Several issues ago, we wrote about the topic of winter salt - also known as sodium chloride - and its environmental impact on the watershed. We explained that winter salt damages infrastructure, is destructive to freshwater ecosystems, and can contaminate drinking water supplies. 

We shared our research that confirms an increasing trend of chloride concentrations in our waterways year round. We highlighted population growth as a challenge to curbing our winter salt habit. Increased development necessitates increased salt use because we have more paved surfaces.

Finally, we offered advice about proper winter salt management. Since that issue, we’ve been busy working with other agencies to get a better understanding of the scope of the problem and to find solutions to reduce reliance on winter salt, without compromising public safety. 

What We've Learned 

Not enough people know how harmful winter salt is. Through anecdotal evidence, we’ve learned that the average person is not aware of the significant damaging effects of winter salt. Perhaps the question: how can something we eat be bad for our environment, underlies that assumption?

We use more salt than we need to. Municipalities have demonstrated that they can reduce the amount of salt they use without compromising public safety. The City of Barrie has taken a leadership role in reducing winter salt use by applying best management practices, while continuing to maintain the same level of public safety. 

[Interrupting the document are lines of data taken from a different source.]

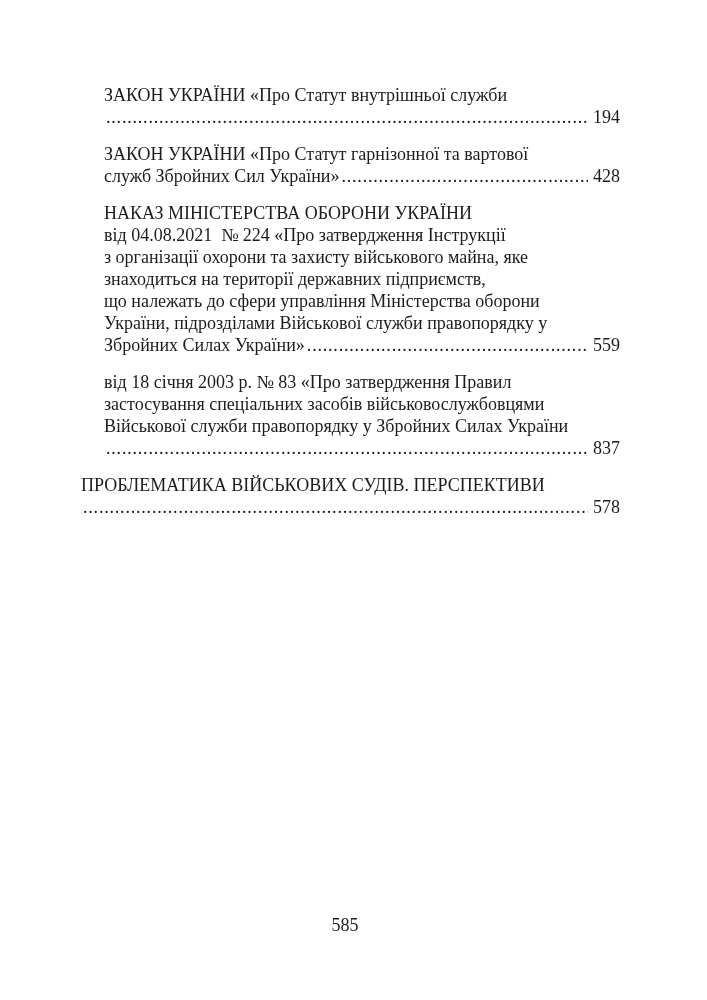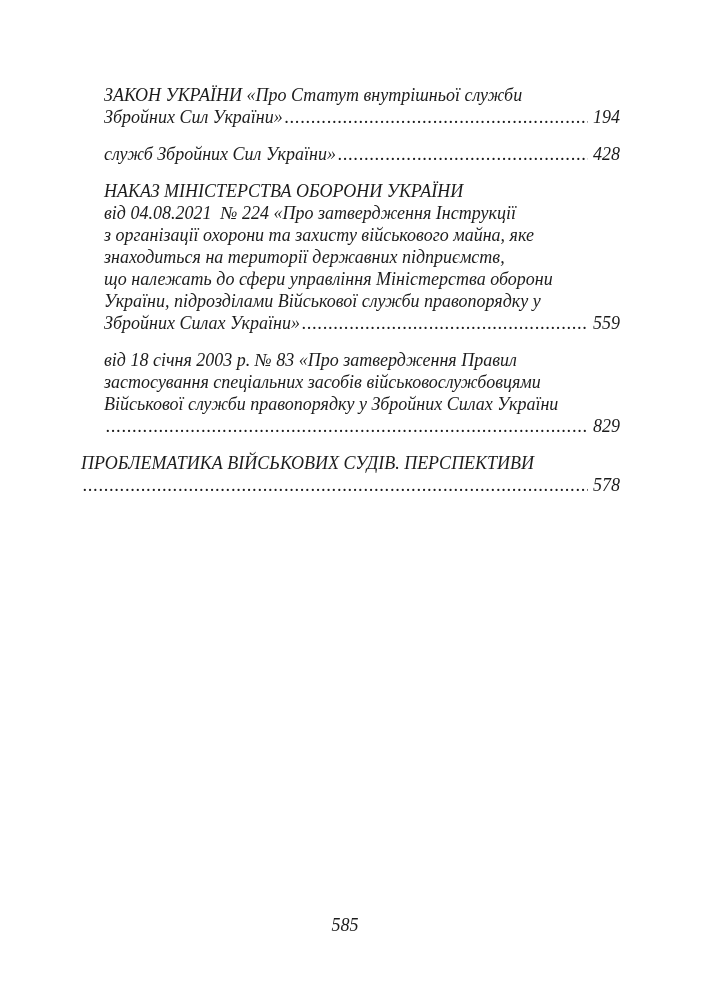--- a/index.html
+++ b/index.html
@@ -8,21 +8,20 @@
     background: #ffffff;
   }
   .page {
     position: relative;
     width: 690px;
     height: 1000px;
     background: #ffffff;
     font-family: "Liberation Serif", "DejaVu Serif", serif;
     color: #1c1c1c;
     overflow: hidden;
-    font-style: italic;
   }
   .toc {
     position: absolute;
     left: 81px;
     top: 84px;
     width: 539px;
   }
   .entry {
     font-size: 18px;
     line-height: 22px;
@@ -64,39 +63,40 @@
     line-height: 22px;
   }
 </style>
 </head>
 <body>
 
 <div class="page">
   <div class="toc" id="toc">
       <div class="entry indented">
         <div class="line">ЗАКОН УКРАЇНИ «Про Статут внутрішньої служби</div>
-        <div class="line leader-line"><span class="leader-text">Збройних Сил України»</span><span class="dots" aria-hidden="true">................................................................................................................................................................</span><span class="pagenum">194</span></div>
+        <div class="line leader-line"><span class="dots" aria-hidden="true">................................................................................................................................................................</span><span class="pagenum">194</span></div>
       </div>
       <div class="entry indented">
+        <div class="line">ЗАКОН УКРАЇНИ «Про Статут гарнізонної та вартової</div>
         <div class="line leader-line"><span class="leader-text">служб Збройних Сил України»</span><span class="dots" aria-hidden="true">................................................................................................................................................................</span><span class="pagenum">428</span></div>
       </div>
       <div class="entry indented">
         <div class="line">НАКАЗ МІНІСТЕРСТВА ОБОРОНИ УКРАЇНИ</div>
         <div class="line">від 04.08.2021  № 224 «Про затвердження Інструкції</div>
         <div class="line">з організації охорони та захисту військового майна, яке</div>
         <div class="line">знаходиться на території державних підприємств,</div>
         <div class="line">що належать до сфери управління Міністерства оборони</div>
         <div class="line">України, підрозділами Військової служби правопорядку у</div>
         <div class="line leader-line"><span class="leader-text">Збройних Силах України»</span><span class="dots" aria-hidden="true">................................................................................................................................................................</span><span class="pagenum">559</span></div>
       </div>
       <div class="entry indented">
         <div class="line">від 18 січня 2003 р. № 83 «Про затвердження Правил</div>
         <div class="line">застосування спеціальних засобів військовослужбовцями</div>
         <div class="line">Військової служби правопорядку у Збройних Силах України</div>
-        <div class="line leader-line"><span class="dots" aria-hidden="true">................................................................................................................................................................</span><span class="pagenum">829</span></div>
+        <div class="line leader-line"><span class="dots" aria-hidden="true">................................................................................................................................................................</span><span class="pagenum">837</span></div>
       </div>
       <div class="entry">
         <div class="line">ПРОБЛЕМАТИКА ВІЙСЬКОВИХ СУДІВ. ПЕРСПЕКТИВИ</div>
         <div class="line leader-line"><span class="dots" aria-hidden="true">................................................................................................................................................................</span><span class="pagenum">578</span></div>
       </div>
     </div>
   <div class="folio">585</div>
 </div>
 
 </body></html>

Roads and parking lots are salty. Making a dent in the amount of winter salt we use means addressing roads and parking lots, the largest contributors of winter salt. This doesn’t mean the average home or small business owner is off the hook. But it does give us a clearer path forward.

What's the Source of all that Salt?

Sources of salt include roads and highways, commercial and residential parking areas.While road authorities must abide by established provincial regulations around snow clearing and maintenance, the regulations aren’t always straightforward, because they consider variables such as weather forecasts. 

Commercial and institutional parking lots lack clear guidelines and protocols. While the Smart About Salt® Council has done extensive research on winter salt application and has implemented a best management practices protocol - including training and a certification program - it’s a voluntary program. 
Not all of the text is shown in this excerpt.